■ INSTRUCTIONS FOR THE TASK:
Below are records with pictures. Transcribe exactly, and only, the lines from the line with "[115,601,431,619] laptop. That" to the line with "[90,403,400,415] [43,418,380,430] [43,433,400,445]", both ends included, but not the pictures.

■ SUPPLIED RECORDS:
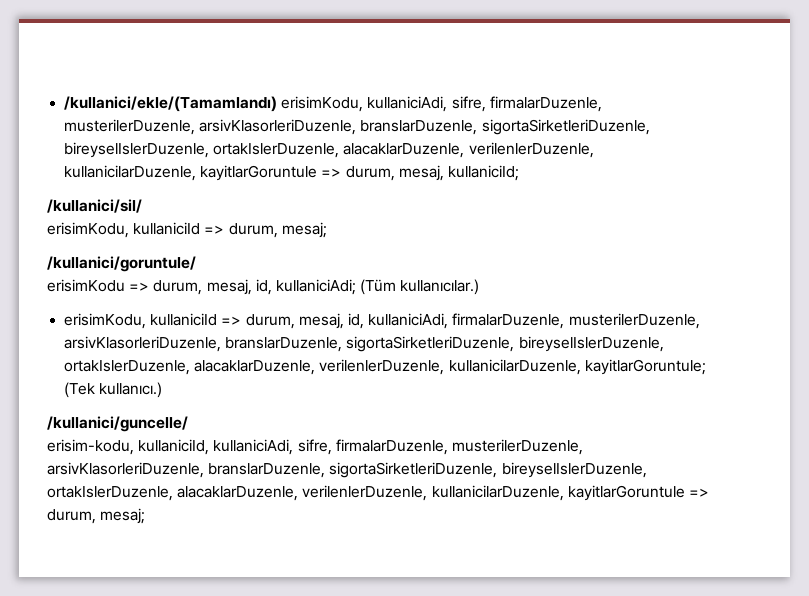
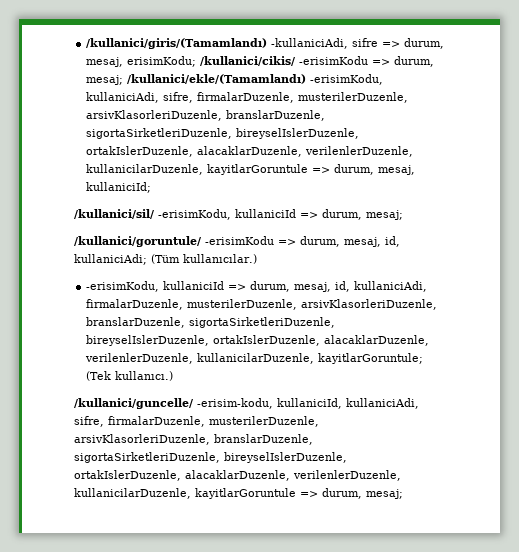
[64,96,364,112] /kullanici/ekle/(Tamamlandı) erisimKodu, -> [86,38,445,49] [86,56,435,67] [86,74,384,85] /kullanici/giris/(Tamamlandı) -kullaniciAdi, sifre => durum, mesaj, erisimKodu; /kullanici/cikis/ -erisimKodu => durum, mesaj; /kullanici/ekle/(Tamamlandı) -erisimKodu,
[47,222,129,238] // erisimKodu, -> [158,209,231,220] -erisimKodu,
[47,279,125,292] // erisimKodu -> [205,236,274,245] -erisimKodu
[64,313,147,329] erisimKodu, -> [86,281,160,292] -erisimKodu,
[47,439,134,455] // erisim-kodu, -> [197,398,273,409] -erisim-kodu,

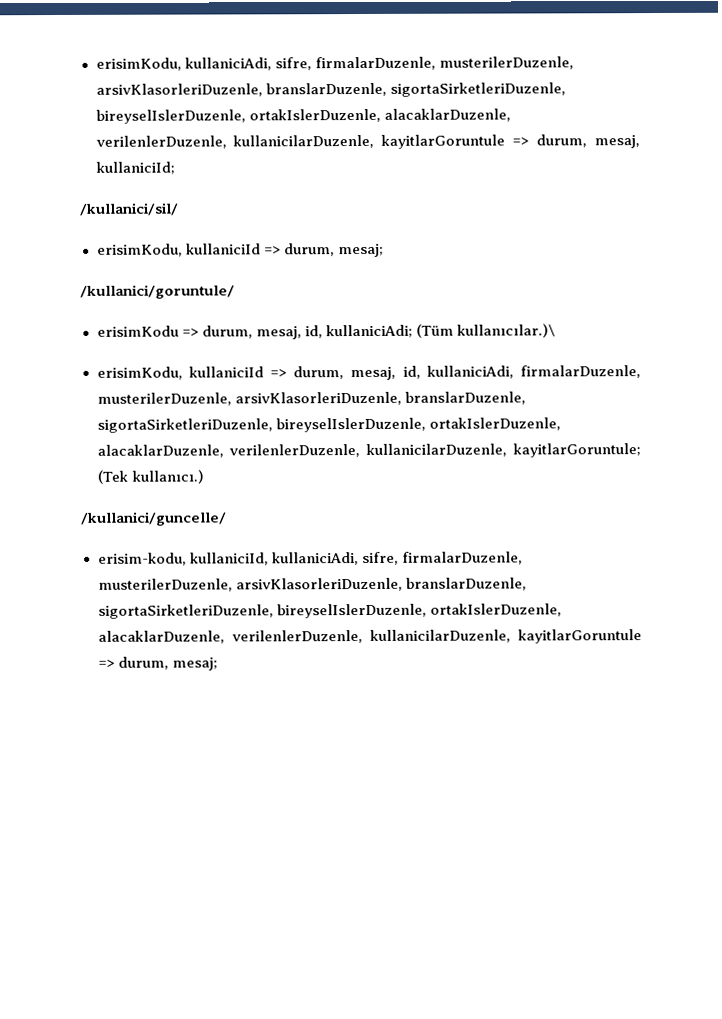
[86,38,445,49] [86,56,435,67] [86,74,384,85] /kullanici/giris/(Tamamlandı) -kullaniciAdi, sifre => durum, mesaj, erisimKodu; /kullanici/cikis/ -erisimKodu => durum, mesaj; /kullanici/ekle/(Tamamlandı) -erisimKodu, -> [95,57,182,71] erisimKodu,
[158,209,231,220] -erisimKodu, -> [96,243,183,257] // erisimKodu,
[205,236,274,245] -erisimKodu -> [96,325,179,337] // erisimKodu
[183,254,257,264] [86,281,160,292] kullanıcılar.) // -erisimKodu, -> [456,323,555,338] [96,366,183,380] kullanıcılar.)\ // erisimKodu,
[197,398,273,409] -erisim-kodu, -> [97,552,187,566] // erisim-kodu,

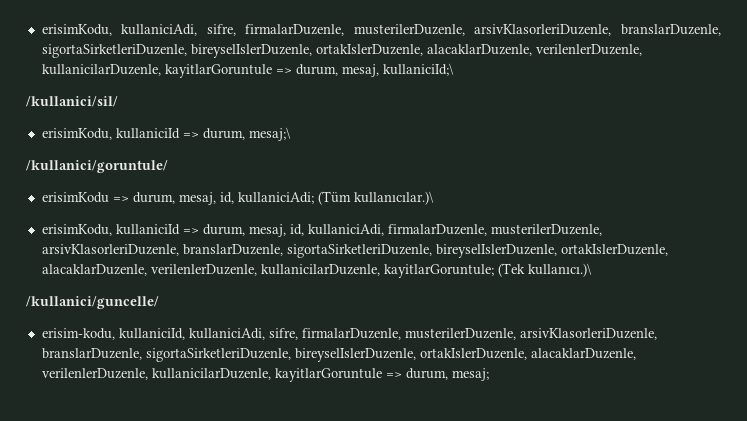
[95,161,175,175] kullaniciId; -> [382,63,454,76] kullaniciId;\
[337,243,384,258] mesaj; -> [248,127,291,141] mesaj;\
[131,469,204,484] kullanıcı.) -> [527,263,592,277] kullanıcı.)\

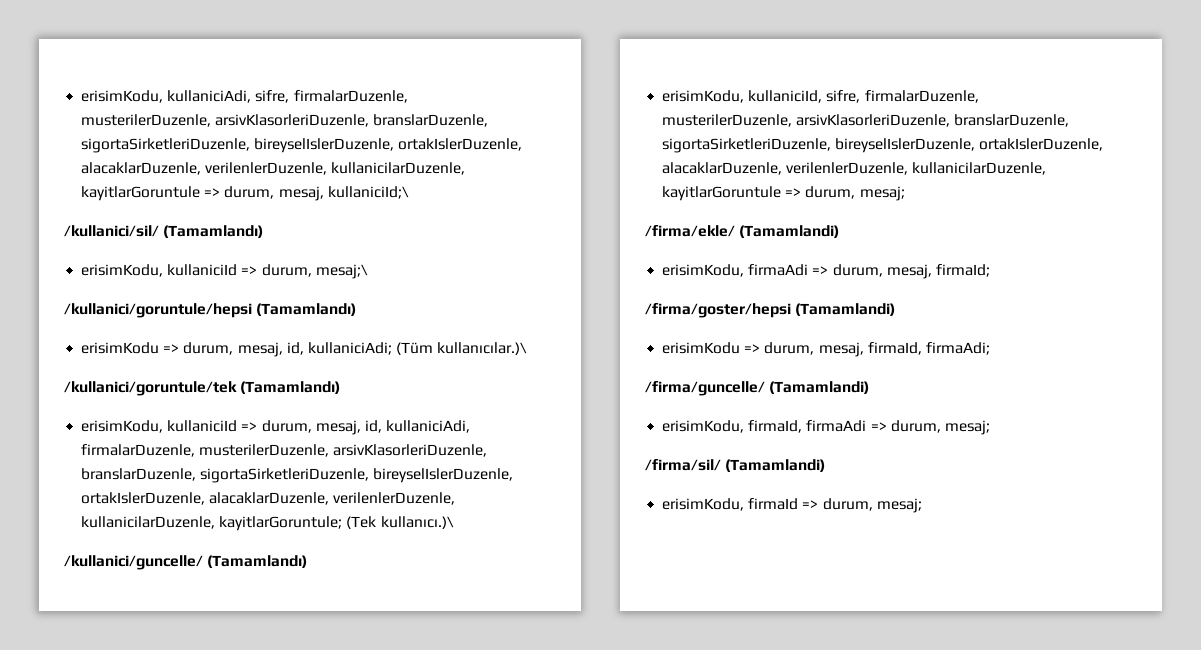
(118, 101) none -> [163,225,264,238] (Tamamlandı)
[26,160,168,173] /kullanici/goruntule/ -> [64,303,357,318] /kullanici/goruntule/hepsi (Tamamlandı)
(434, 198) none -> [64,381,341,396] // /kullanici/goruntule/tek (Tamamlandı)
[41,328,265,340] // erisim-kodu, kullaniciId, kullaniciAdi, -> [207,555,308,568] [662,90,823,103] (Tamamlandı) // erisimKodu, kullaniciId,
(489, 374) none -> [645,225,840,238] [662,264,990,279] [645,303,896,318] [662,342,990,357] [645,381,870,396] [662,420,990,435] [645,459,826,472] [662,498,922,513] // /firma/ekle/ (Tamamlandi) // erisimKodu, firmaAdi => durum, mesaj, firmaId; // /firma/goster/hepsi (Tamamlandi) // erisimKodu => durum, mesaj, firmaId, firmaAdi; // /firma/guncelle/ (Tamamlandi) // erisimKodu, firmaId, firmaAdi => durum, mesaj; // /firma/sil/ (Tamamlandi) // erisimKodu, firmaId => durum, mesaj;

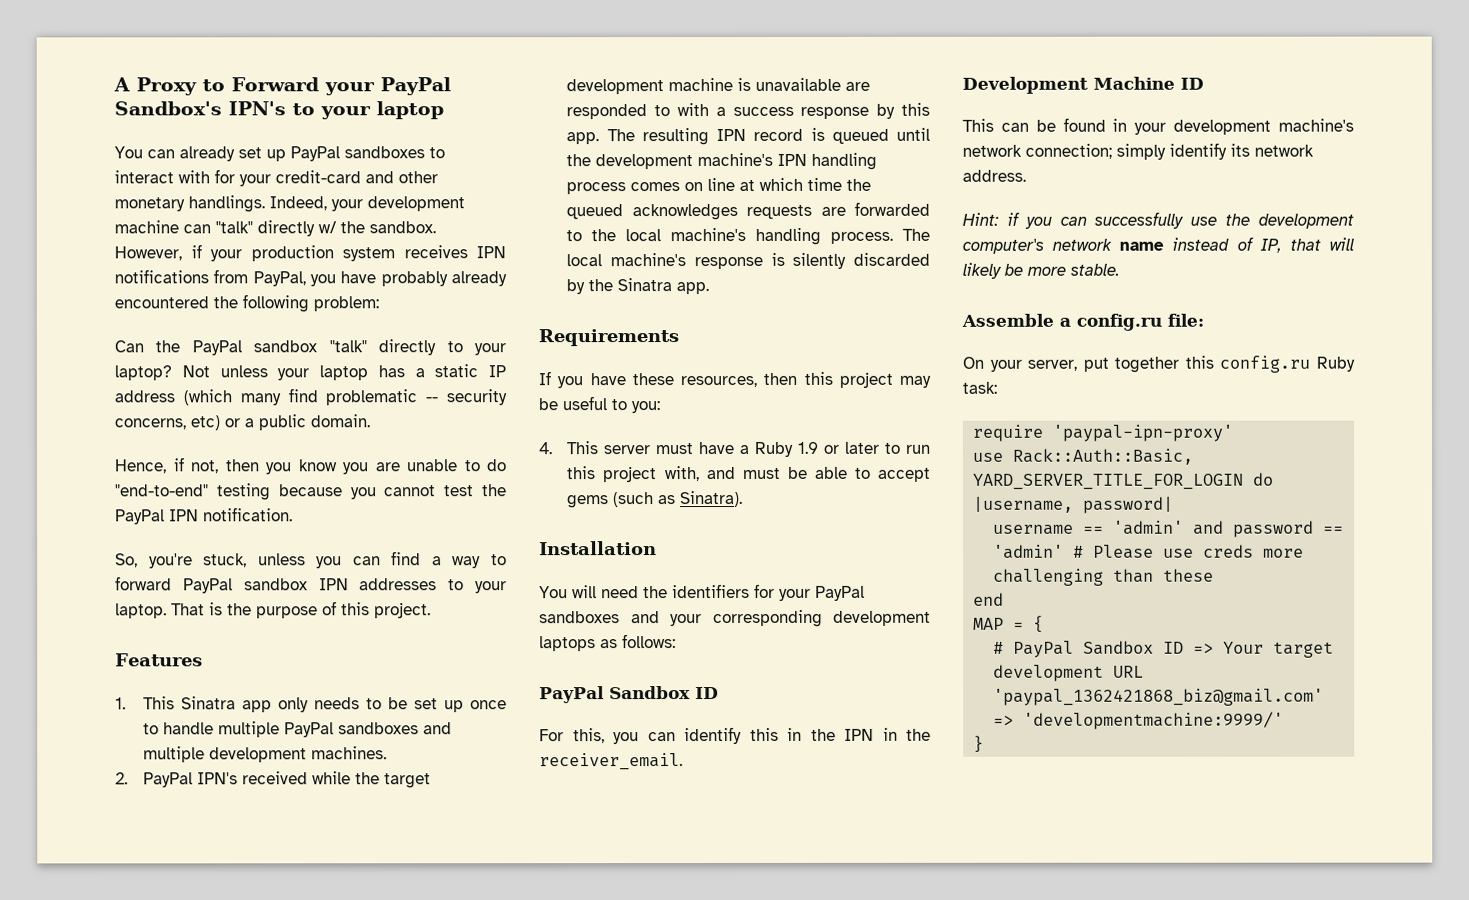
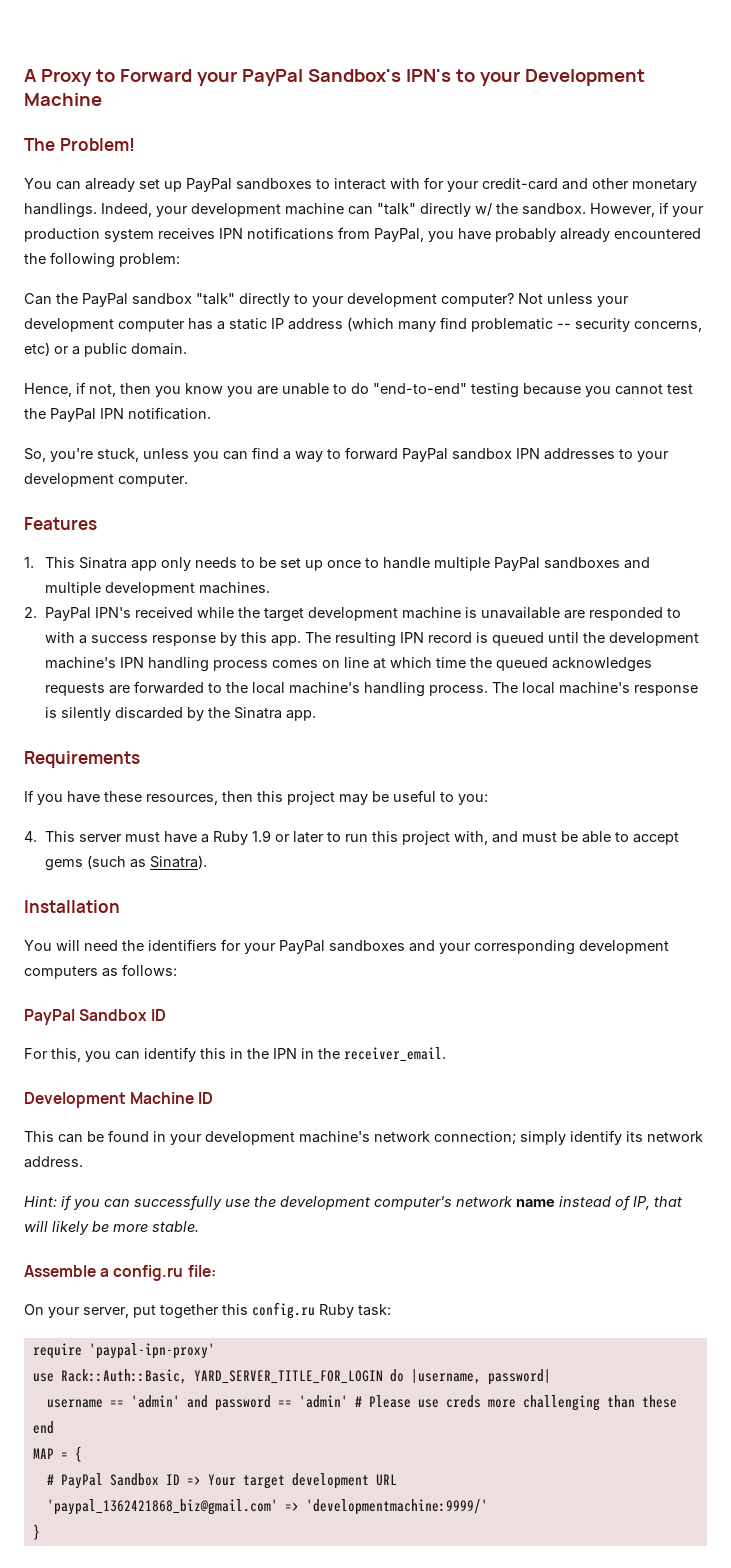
[376,101,444,120] laptop -> [524,69,645,86] [24,93,102,106] [24,138,135,151] Development Machine // The Problem!
[114,365,172,381] laptop? -> [347,293,514,307] development computer?
[319,365,368,381] laptop -> [24,318,185,332] development computer
[115,601,431,619] laptop. That is the purpose of this project. -> [24,473,188,487] development computer.
[539,636,596,652] laptops -> [24,966,98,979] computers

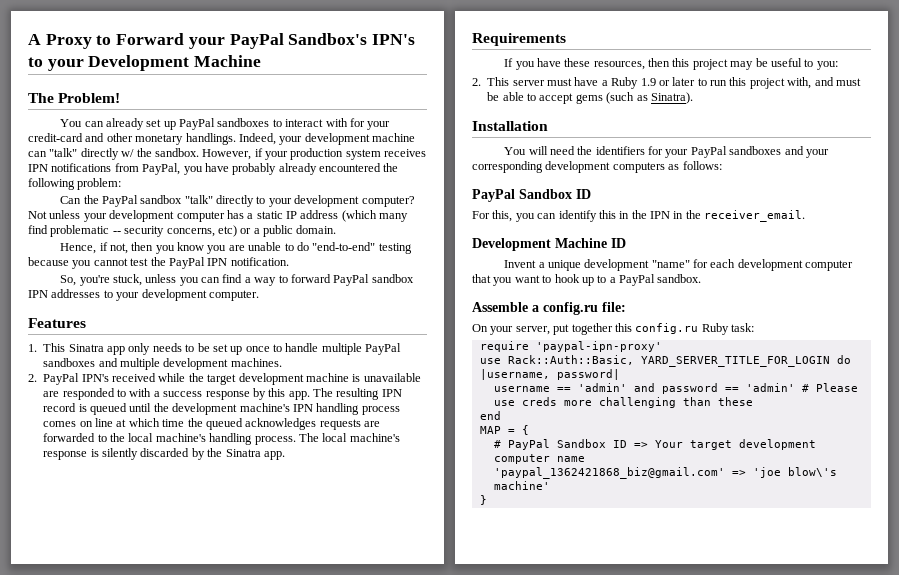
[24,831,37,842] 4. -> [472,78,481,86] 2.
[24,1130,703,1145] [24,1156,83,1168] [24,1195,682,1211] [24,1221,199,1235] This can be found in your development machine's network connection; simply identify its network address. // Hint: if you can successfully use the development computer's network name instead of IP, that will likely be more stable. -> [504,259,854,271] [472,274,702,286] Invent a unique development "name" for each development computer that you want to hook up to a PayPal sandbox.
[375,1474,397,1486] URL -> [493,454,585,464] computer name
[305,1499,488,1515] 'developmentmachine:9999/' -> [752,467,837,478] [493,481,550,490] 'joe blow\'s machine'

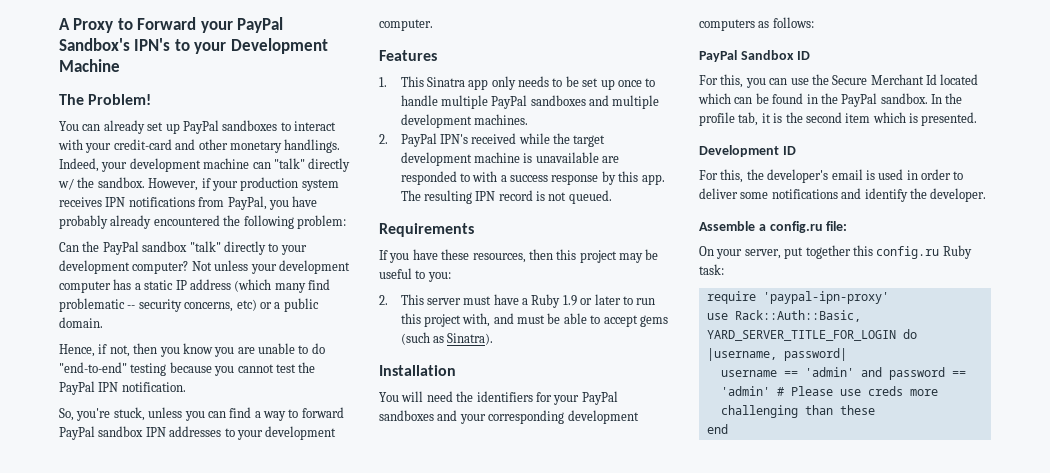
[349,118,365,127] for -> (83, 144) none
[90,403,400,415] [43,418,380,430] [43,433,400,445] [43,448,285,460] queued until the development machine's IPN handling process comes on line at which time the queued acknowledges requests are forwarded to the local machine's handling process. The local machine's response is silently discarded by the Sinatra app. -> [548,190,612,204] not queued.
[558,210,806,222] [472,238,626,251] [504,259,854,271] [472,274,702,286] identify this in the IPN in the receiver_email. // Development Machine ID // Invent a unique development "name" for each development computer that you want to hook up to a PayPal sandbox. -> [790,74,979,85] [698,93,963,107] [699,112,978,126] [699,145,796,157] [699,169,964,183] [699,188,987,202] use the Secure Merchant Id located which can be found in the PayPal sandbox. In the profile tab, it is the second item which is presented. // Development ID // For this, the developer's email is used in order to deliver some notifications and identify the developer.
[479,425,529,435] [493,439,816,450] [493,454,585,464] [493,467,837,479] [493,481,550,490] [479,495,487,505] // MAP = { // # PayPal Sandbox ID => Your target development computer name // 'paypal_1362421868_biz@gmail.com' => 'joe blow\'s machine' // } -> (728, 429) none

■ TASK ANSWER:
[115,601,431,619] laptop. That is the purpose of this project. -> [24,473,188,487] development computer.
[539,636,596,652] laptops -> [24,966,98,979] computers

[24,831,37,842] 4. -> [472,78,481,86] 2.
[24,1130,703,1145] [24,1156,83,1168] [24,1195,682,1211] [24,1221,199,1235] This can be found in your development machine's network connection; simply identify its network address. // Hint: if you can successfully use the development computer's network name instead of IP, that will likely be more stable. -> [504,259,854,271] [472,274,702,286] Invent a unique development "name" for each development computer that you want to hook up to a PayPal sandbox.
[375,1474,397,1486] URL -> [493,454,585,464] computer name
[305,1499,488,1515] 'developmentmachine:9999/' -> [752,467,837,478] [493,481,550,490] 'joe blow\'s machine'

[349,118,365,127] for -> (83, 144) none
[90,403,400,415] [43,418,380,430] [43,433,400,445] [43,448,285,460] queued until the development machine's IPN handling process comes on line at which time the queued acknowledges requests are forwarded to the local machine's handling process. The local machine's response is silently discarded by the Sinatra app. -> [548,190,612,204] not queued.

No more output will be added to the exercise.